### DATA TO PROCESS
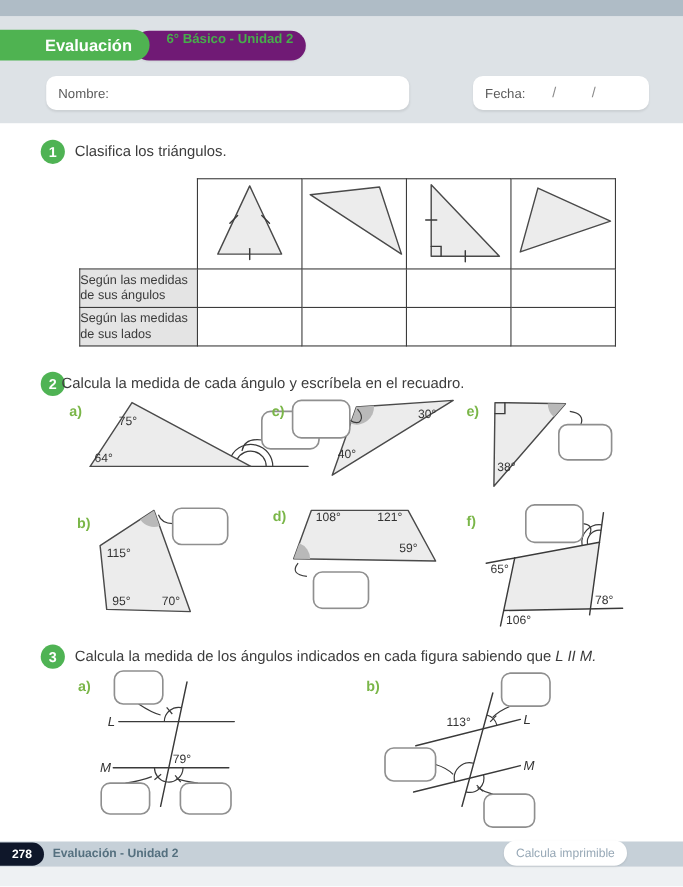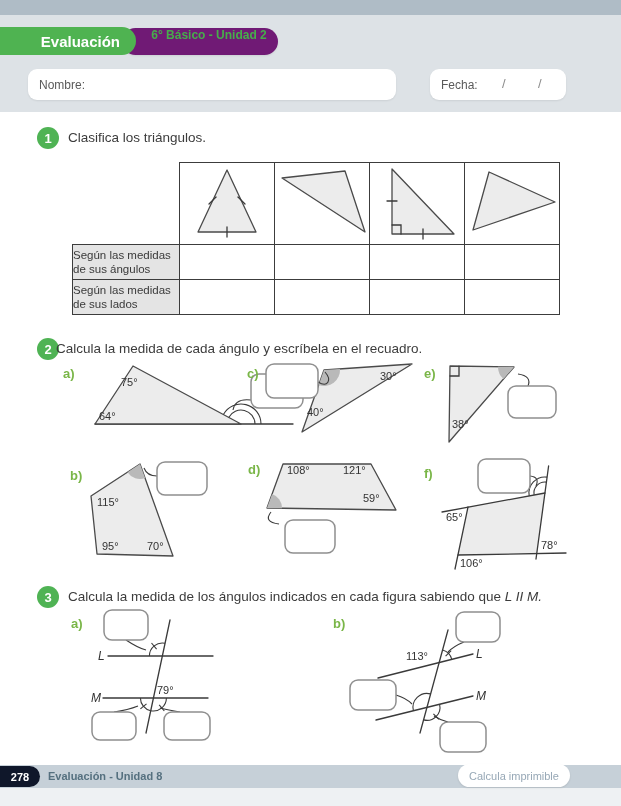"Nombre:" .name-field { left: 28px -> 42px; padding-left: none -> 20px; width: 368px -> 310px }
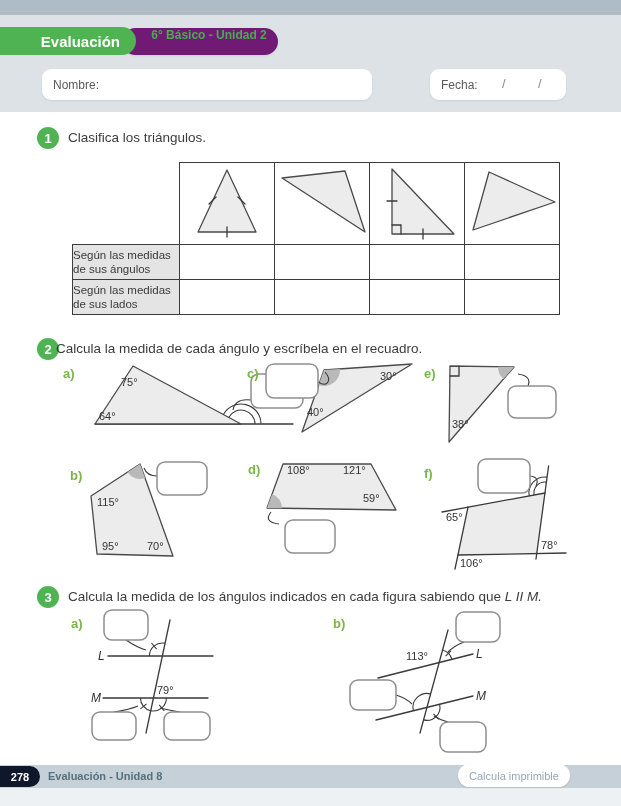"Fecha:" .fecha-field { width: 136px -> 160px }
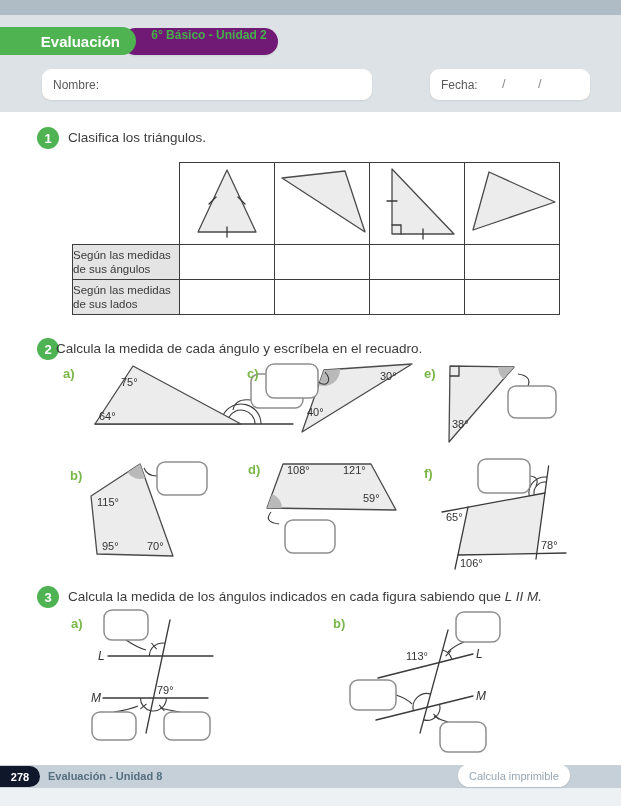"75°" div.fig { left: 93px -> 80px }
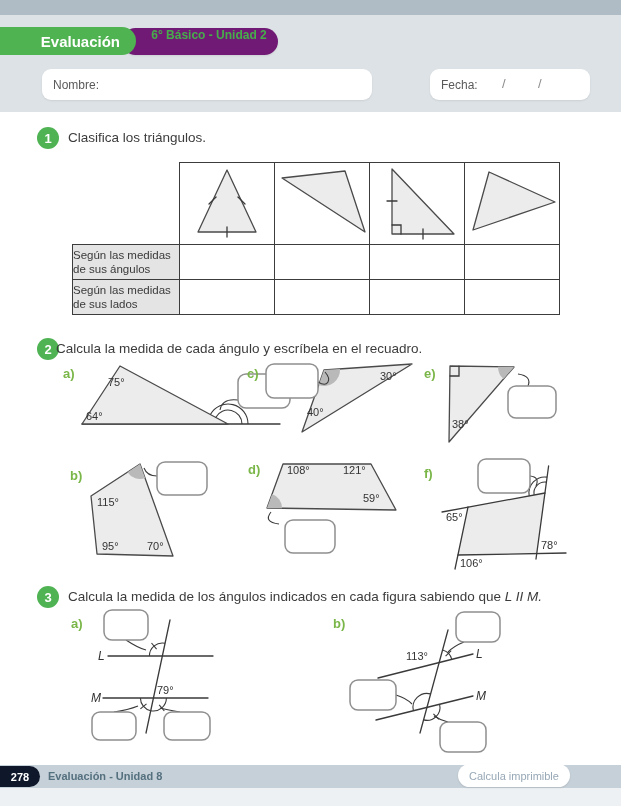"Evaluación - Unidad 8" div.foottext { text: 8 -> 2 }
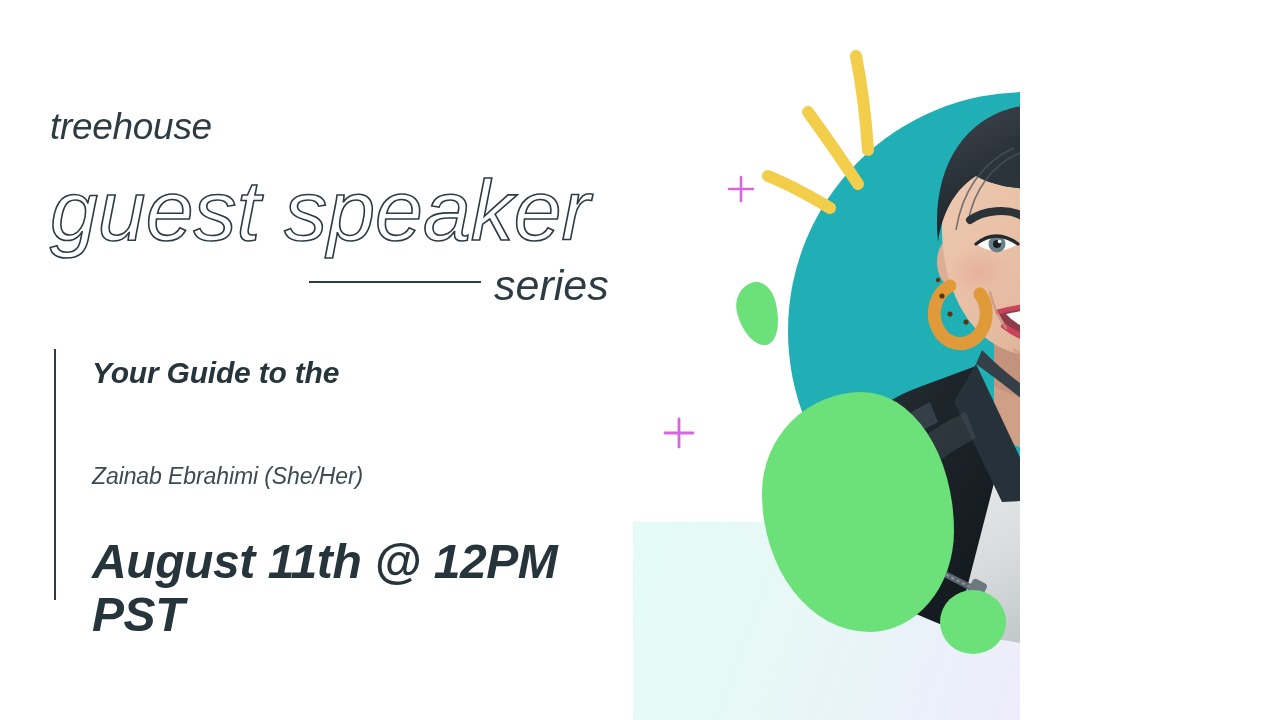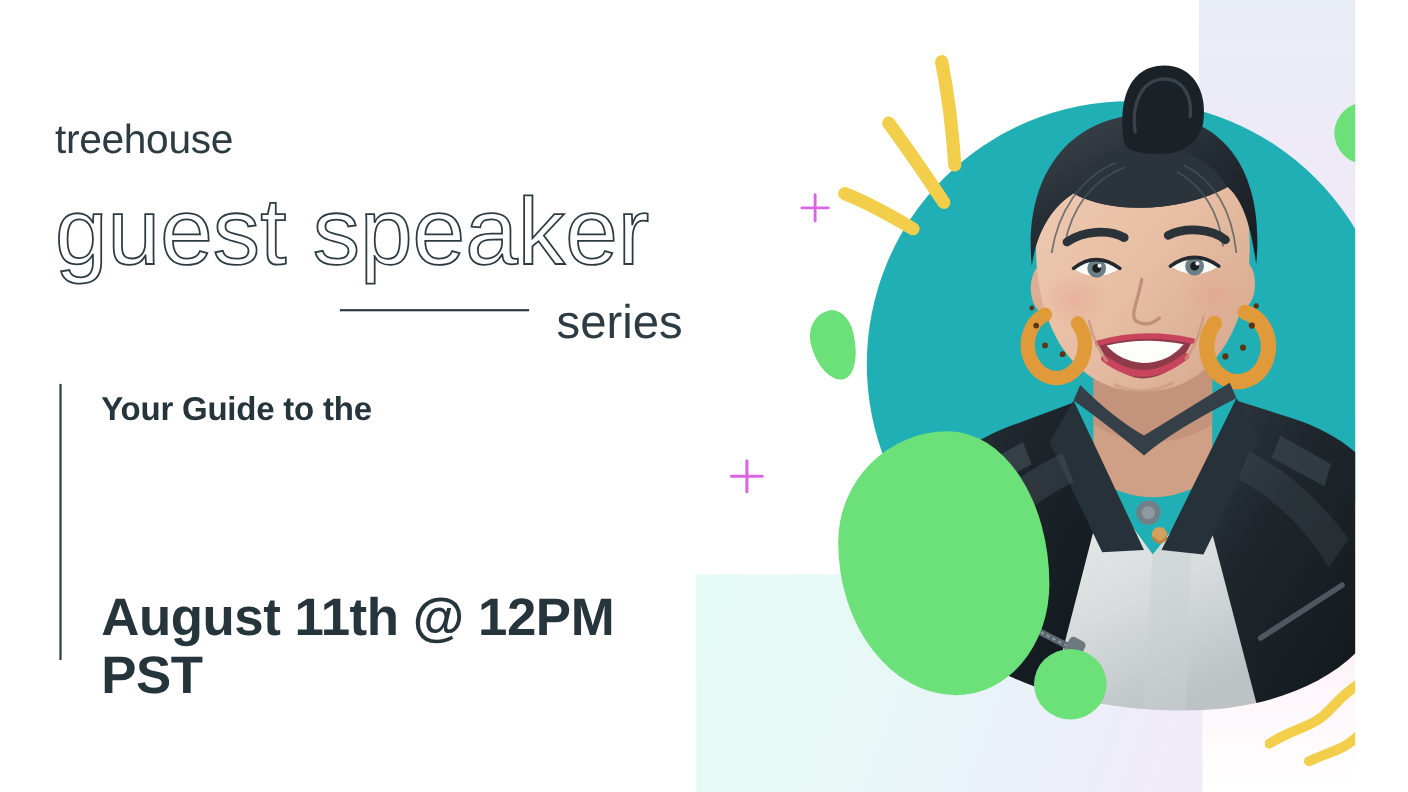"treehouse" #stage { font-style: none -> italic; width: 1232px -> 1020px }
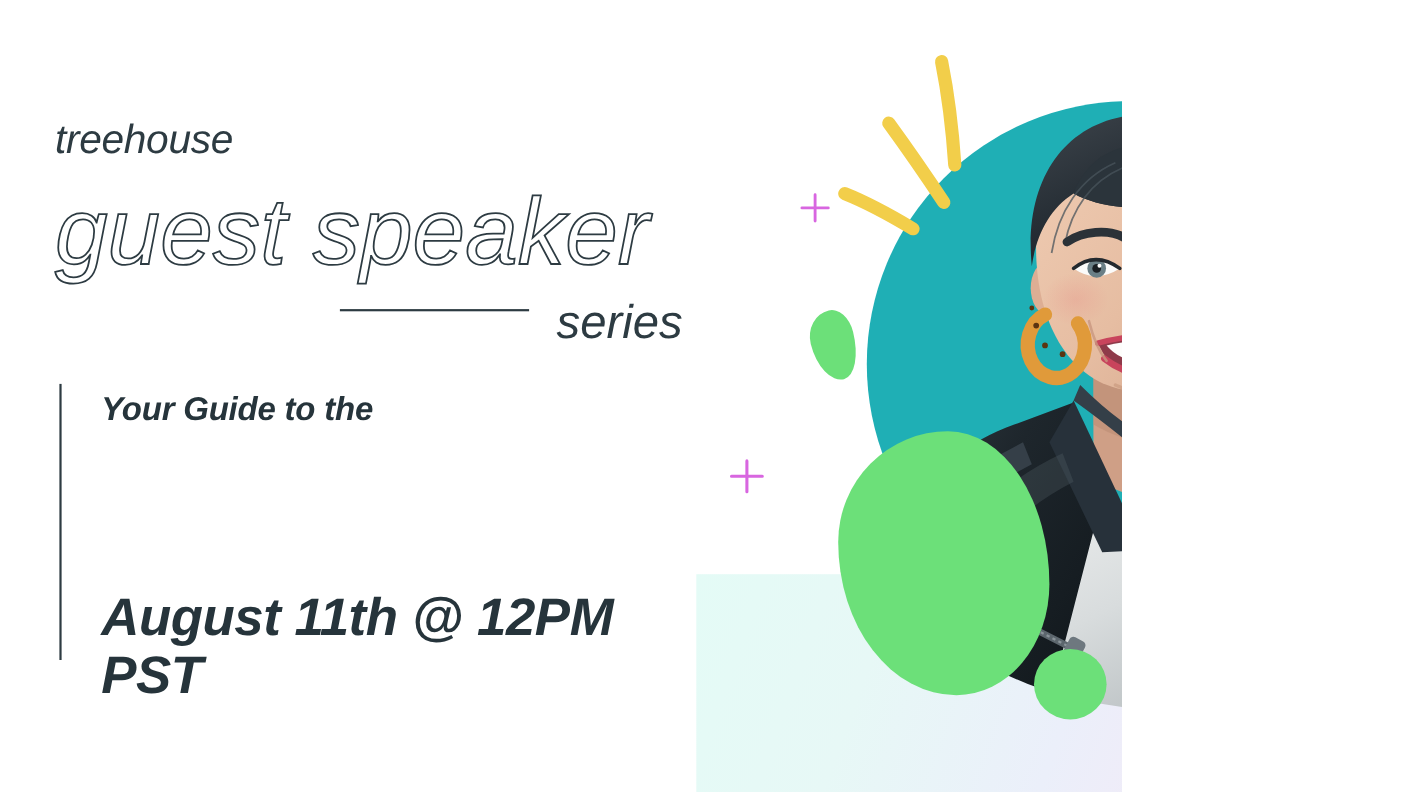"series" .series-word { margin-left: 12px -> none; top: 272px -> 264px }
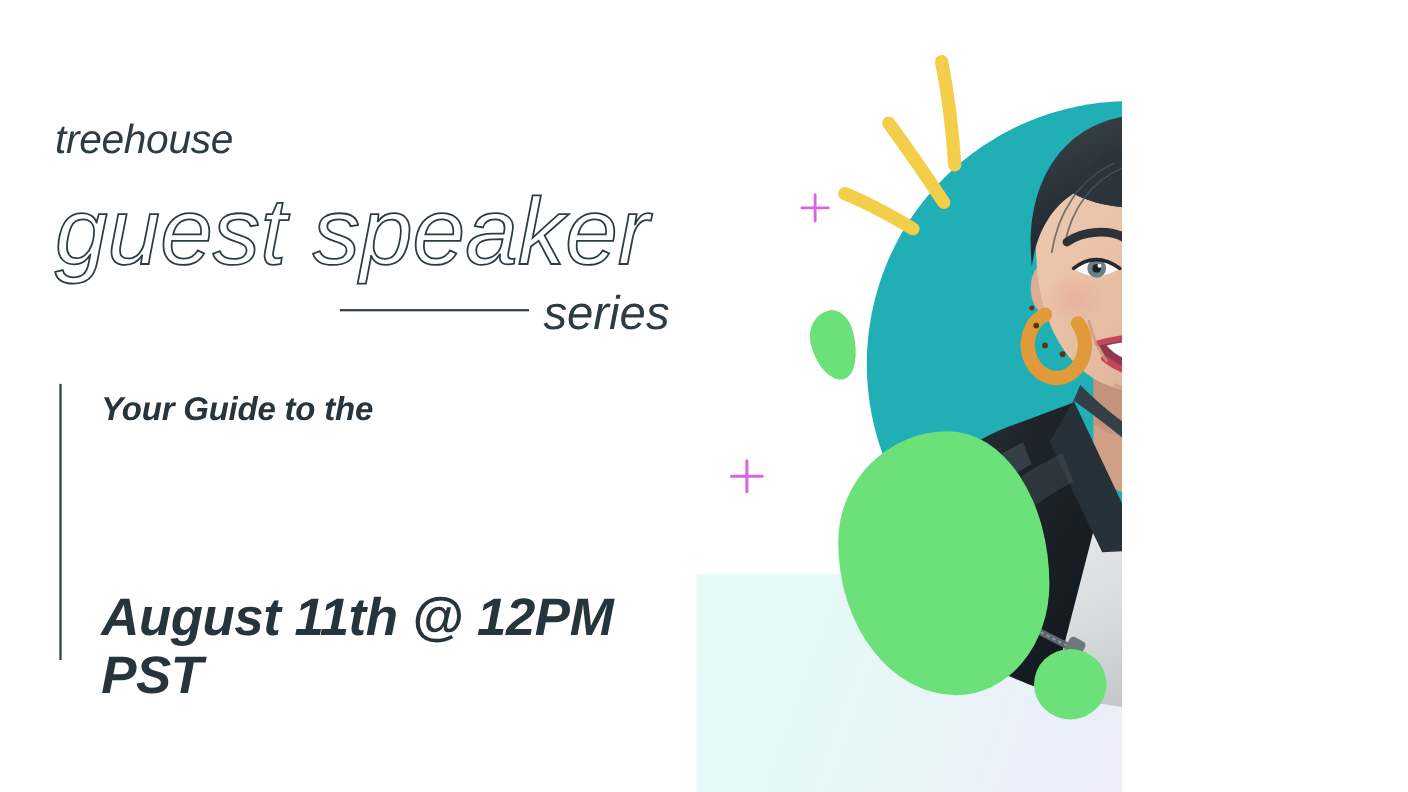"Zainab Ebrahimi (She/Her)" div { html: none -> <div>Zainab Ebrahimi (She/Her)</div> }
######
WHAT IS EXPECTED - Extract the lines exactly, please: the first line of the listing, the line with "text: 8 -> 2", and every line between them, but no pictures.

RESULT FOR THIS EXERCISE -
"Nombre:" .name-field { left: 28px -> 42px; padding-left: none -> 20px; width: 368px -> 310px }
"Fecha:" .fecha-field { width: 136px -> 160px }
"75°" div.fig { left: 93px -> 80px }
"Evaluación - Unidad 8" div.foottext { text: 8 -> 2 }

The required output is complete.